How to complete this task — The line containing "[288,270,338,290] Bill® ->" marks where copying starts, so set down that line and each one after it exactly, through the end of the records.

───── Data for this exercise ─────

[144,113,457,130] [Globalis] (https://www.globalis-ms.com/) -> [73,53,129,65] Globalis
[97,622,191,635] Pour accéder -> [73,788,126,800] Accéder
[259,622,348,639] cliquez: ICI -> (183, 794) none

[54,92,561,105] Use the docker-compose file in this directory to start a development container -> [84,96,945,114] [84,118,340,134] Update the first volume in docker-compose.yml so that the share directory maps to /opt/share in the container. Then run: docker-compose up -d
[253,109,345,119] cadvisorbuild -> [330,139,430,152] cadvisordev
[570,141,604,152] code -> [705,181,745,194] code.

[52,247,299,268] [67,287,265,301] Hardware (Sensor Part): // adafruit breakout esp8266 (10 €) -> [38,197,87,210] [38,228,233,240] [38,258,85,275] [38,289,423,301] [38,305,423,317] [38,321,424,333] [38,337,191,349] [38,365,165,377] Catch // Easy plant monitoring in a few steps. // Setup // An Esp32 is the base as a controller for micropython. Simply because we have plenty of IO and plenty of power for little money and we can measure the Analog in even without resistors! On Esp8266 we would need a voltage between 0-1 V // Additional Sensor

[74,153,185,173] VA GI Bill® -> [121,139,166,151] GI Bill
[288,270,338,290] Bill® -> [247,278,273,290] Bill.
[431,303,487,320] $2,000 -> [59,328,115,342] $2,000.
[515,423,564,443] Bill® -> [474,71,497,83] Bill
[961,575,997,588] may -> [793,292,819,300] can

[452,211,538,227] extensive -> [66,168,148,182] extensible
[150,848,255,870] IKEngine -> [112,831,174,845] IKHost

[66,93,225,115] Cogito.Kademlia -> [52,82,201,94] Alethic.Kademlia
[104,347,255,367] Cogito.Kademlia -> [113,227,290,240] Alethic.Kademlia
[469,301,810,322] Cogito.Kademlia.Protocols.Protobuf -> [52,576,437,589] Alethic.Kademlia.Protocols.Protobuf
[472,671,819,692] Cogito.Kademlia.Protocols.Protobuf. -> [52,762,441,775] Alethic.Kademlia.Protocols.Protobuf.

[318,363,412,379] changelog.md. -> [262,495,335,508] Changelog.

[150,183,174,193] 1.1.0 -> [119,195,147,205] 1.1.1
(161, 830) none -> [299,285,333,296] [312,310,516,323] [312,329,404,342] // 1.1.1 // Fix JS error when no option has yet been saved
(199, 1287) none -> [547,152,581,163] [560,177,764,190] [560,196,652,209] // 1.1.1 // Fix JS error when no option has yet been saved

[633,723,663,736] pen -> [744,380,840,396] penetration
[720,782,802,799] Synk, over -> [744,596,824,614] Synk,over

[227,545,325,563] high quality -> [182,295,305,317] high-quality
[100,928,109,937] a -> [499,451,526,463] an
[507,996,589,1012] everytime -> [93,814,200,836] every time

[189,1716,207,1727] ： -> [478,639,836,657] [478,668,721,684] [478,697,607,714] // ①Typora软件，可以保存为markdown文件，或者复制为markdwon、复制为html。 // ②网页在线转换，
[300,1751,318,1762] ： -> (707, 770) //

─────

Response box —
[288,270,338,290] Bill® -> [247,278,273,290] Bill.
[431,303,487,320] $2,000 -> [59,328,115,342] $2,000.
[515,423,564,443] Bill® -> [474,71,497,83] Bill
[961,575,997,588] may -> [793,292,819,300] can

[452,211,538,227] extensive -> [66,168,148,182] extensible
[150,848,255,870] IKEngine -> [112,831,174,845] IKHost

[66,93,225,115] Cogito.Kademlia -> [52,82,201,94] Alethic.Kademlia
[104,347,255,367] Cogito.Kademlia -> [113,227,290,240] Alethic.Kademlia
[469,301,810,322] Cogito.Kademlia.Protocols.Protobuf -> [52,576,437,589] Alethic.Kademlia.Protocols.Protobuf
[472,671,819,692] Cogito.Kademlia.Protocols.Protobuf. -> [52,762,441,775] Alethic.Kademlia.Protocols.Protobuf.

[318,363,412,379] changelog.md. -> [262,495,335,508] Changelog.

[150,183,174,193] 1.1.0 -> [119,195,147,205] 1.1.1
(161, 830) none -> [299,285,333,296] [312,310,516,323] [312,329,404,342] // 1.1.1 // Fix JS error when no option has yet been saved
(199, 1287) none -> [547,152,581,163] [560,177,764,190] [560,196,652,209] // 1.1.1 // Fix JS error when no option has yet been saved

[633,723,663,736] pen -> [744,380,840,396] penetration
[720,782,802,799] Synk, over -> [744,596,824,614] Synk,over

[227,545,325,563] high quality -> [182,295,305,317] high-quality
[100,928,109,937] a -> [499,451,526,463] an
[507,996,589,1012] everytime -> [93,814,200,836] every time

[189,1716,207,1727] ： -> [478,639,836,657] [478,668,721,684] [478,697,607,714] // ①Typora软件，可以保存为markdown文件，或者复制为markdwon、复制为html。 // ②网页在线转换，
[300,1751,318,1762] ： -> (707, 770) //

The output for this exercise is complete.